§ Work to complete: Only lines holding the word "Азербайджана" should be copied from the material.

§ Entries supplied:
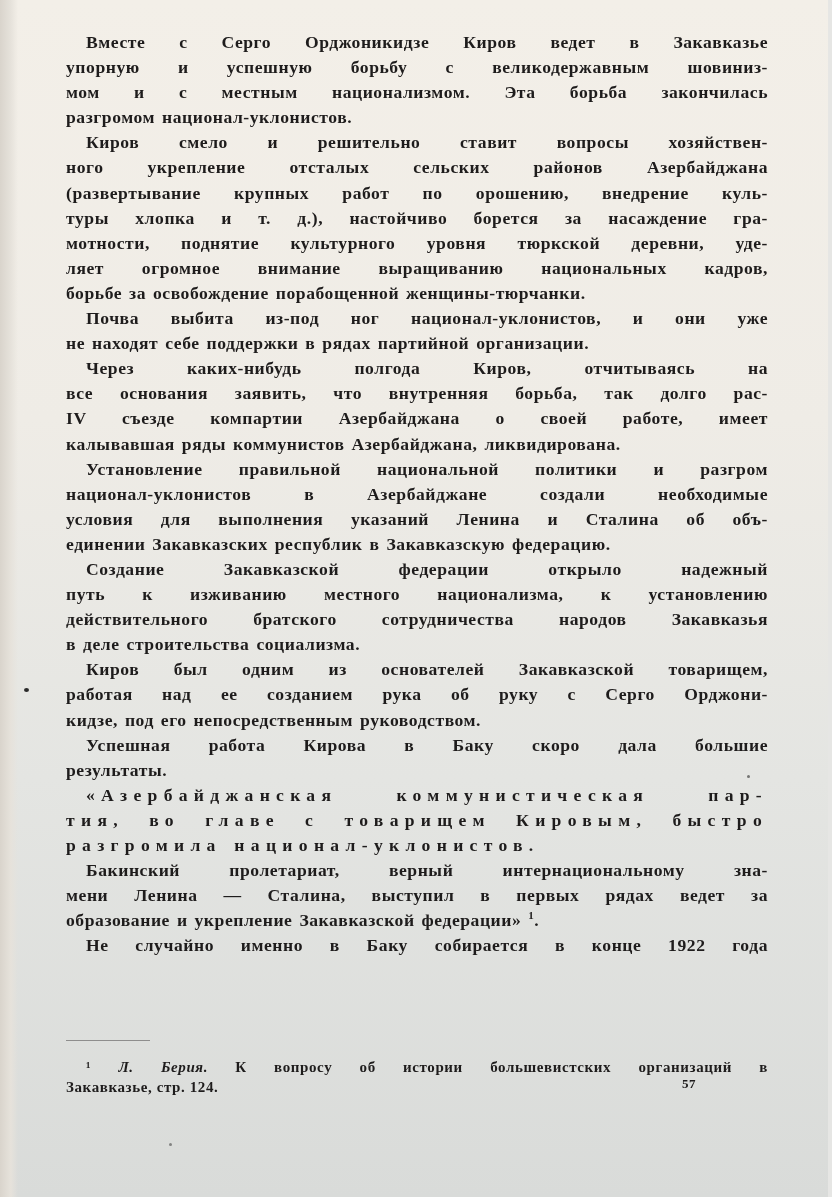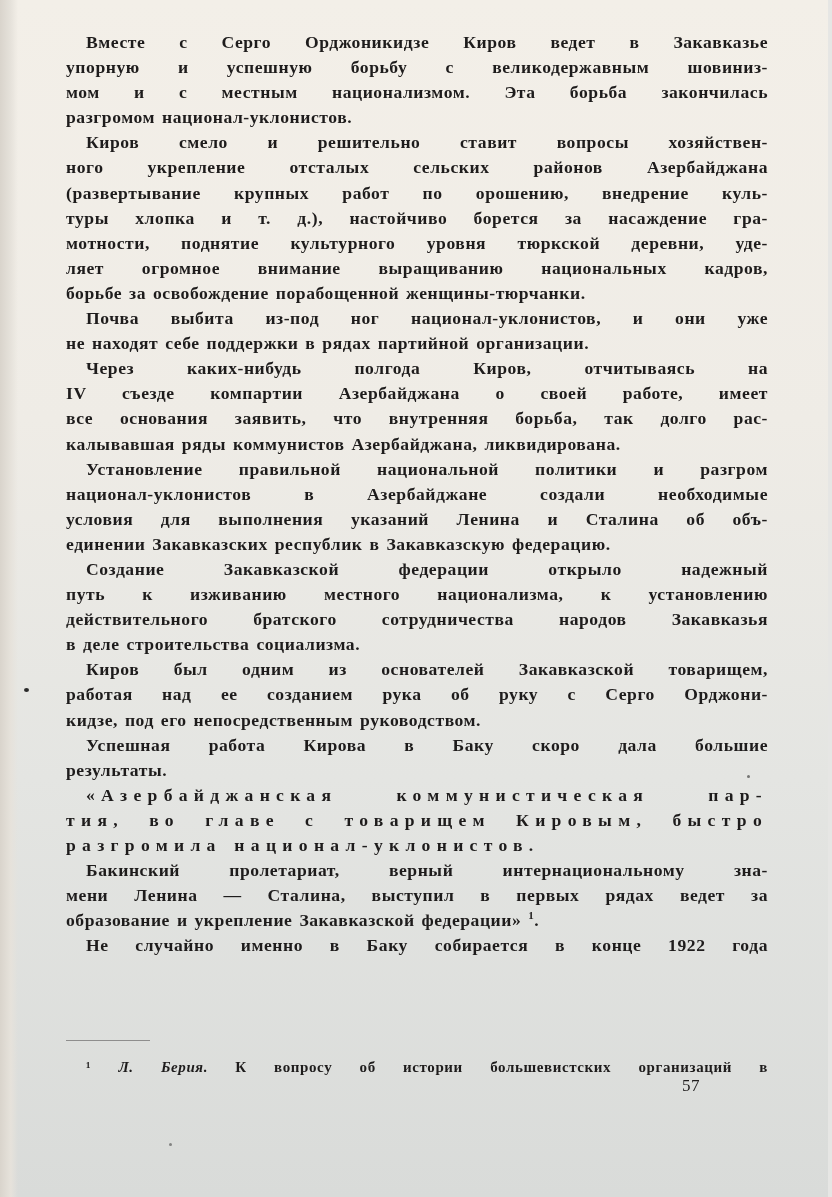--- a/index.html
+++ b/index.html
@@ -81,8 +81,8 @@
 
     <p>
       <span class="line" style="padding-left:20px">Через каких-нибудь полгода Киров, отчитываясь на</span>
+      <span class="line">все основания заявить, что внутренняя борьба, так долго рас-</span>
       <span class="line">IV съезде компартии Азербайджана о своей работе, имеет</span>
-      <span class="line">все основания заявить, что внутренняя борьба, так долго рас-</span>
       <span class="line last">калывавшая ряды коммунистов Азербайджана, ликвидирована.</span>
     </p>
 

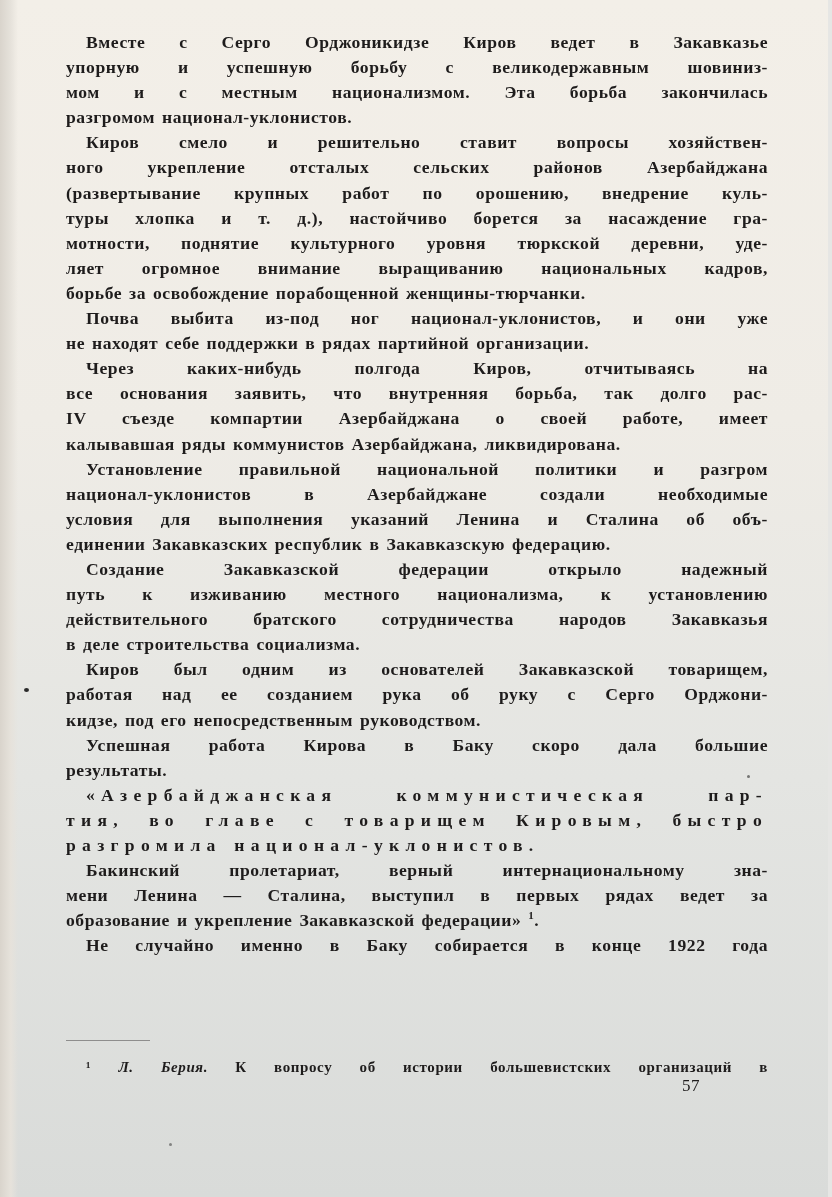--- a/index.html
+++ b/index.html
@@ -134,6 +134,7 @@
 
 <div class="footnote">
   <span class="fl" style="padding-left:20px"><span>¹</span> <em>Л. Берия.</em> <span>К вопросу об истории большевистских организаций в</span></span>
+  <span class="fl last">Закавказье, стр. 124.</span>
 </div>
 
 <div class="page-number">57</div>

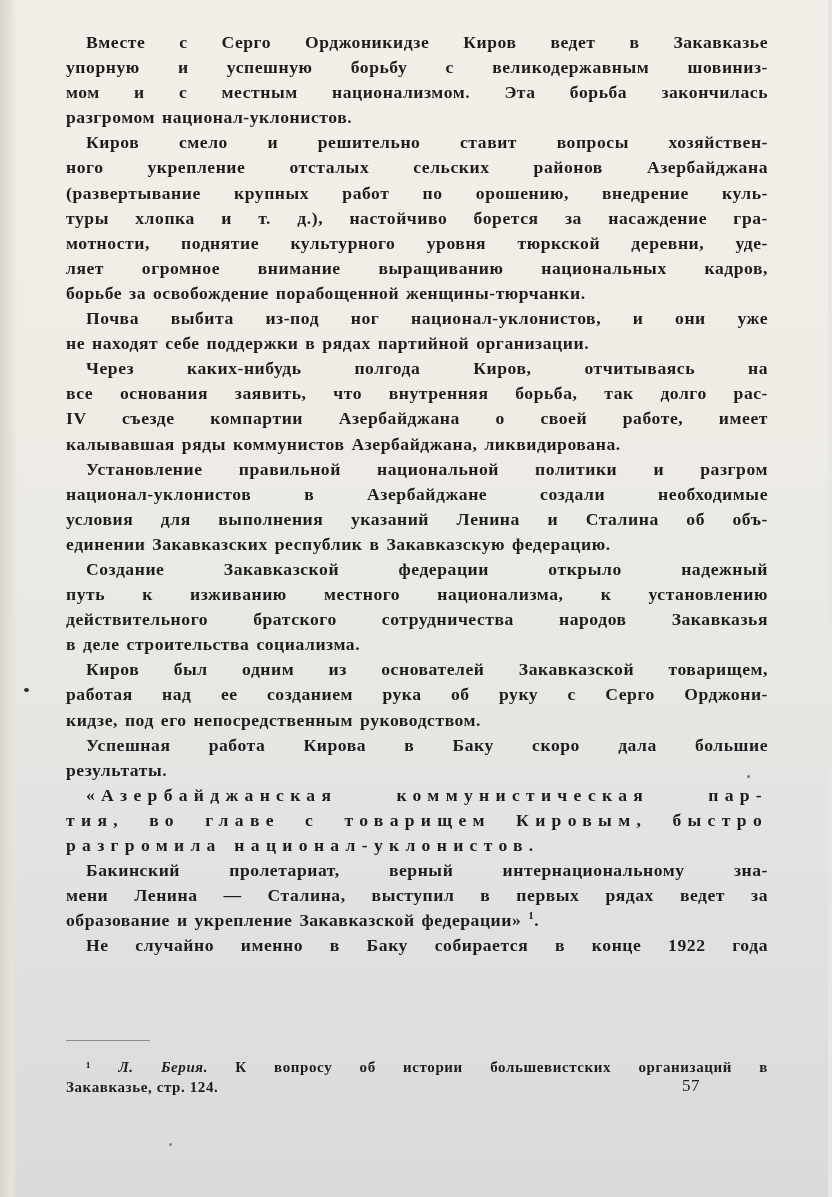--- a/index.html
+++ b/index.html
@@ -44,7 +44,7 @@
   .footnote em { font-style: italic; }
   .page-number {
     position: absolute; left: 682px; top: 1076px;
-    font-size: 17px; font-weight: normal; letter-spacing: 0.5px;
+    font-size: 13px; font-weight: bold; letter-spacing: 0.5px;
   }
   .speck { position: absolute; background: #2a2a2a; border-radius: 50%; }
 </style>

§ Task result:
       <span class="line">IV съезде компартии Азербайджана о своей работе, имеет</span>
       <span class="line last">калывавшая ряды коммунистов Азербайджана, ликвидирована.</span>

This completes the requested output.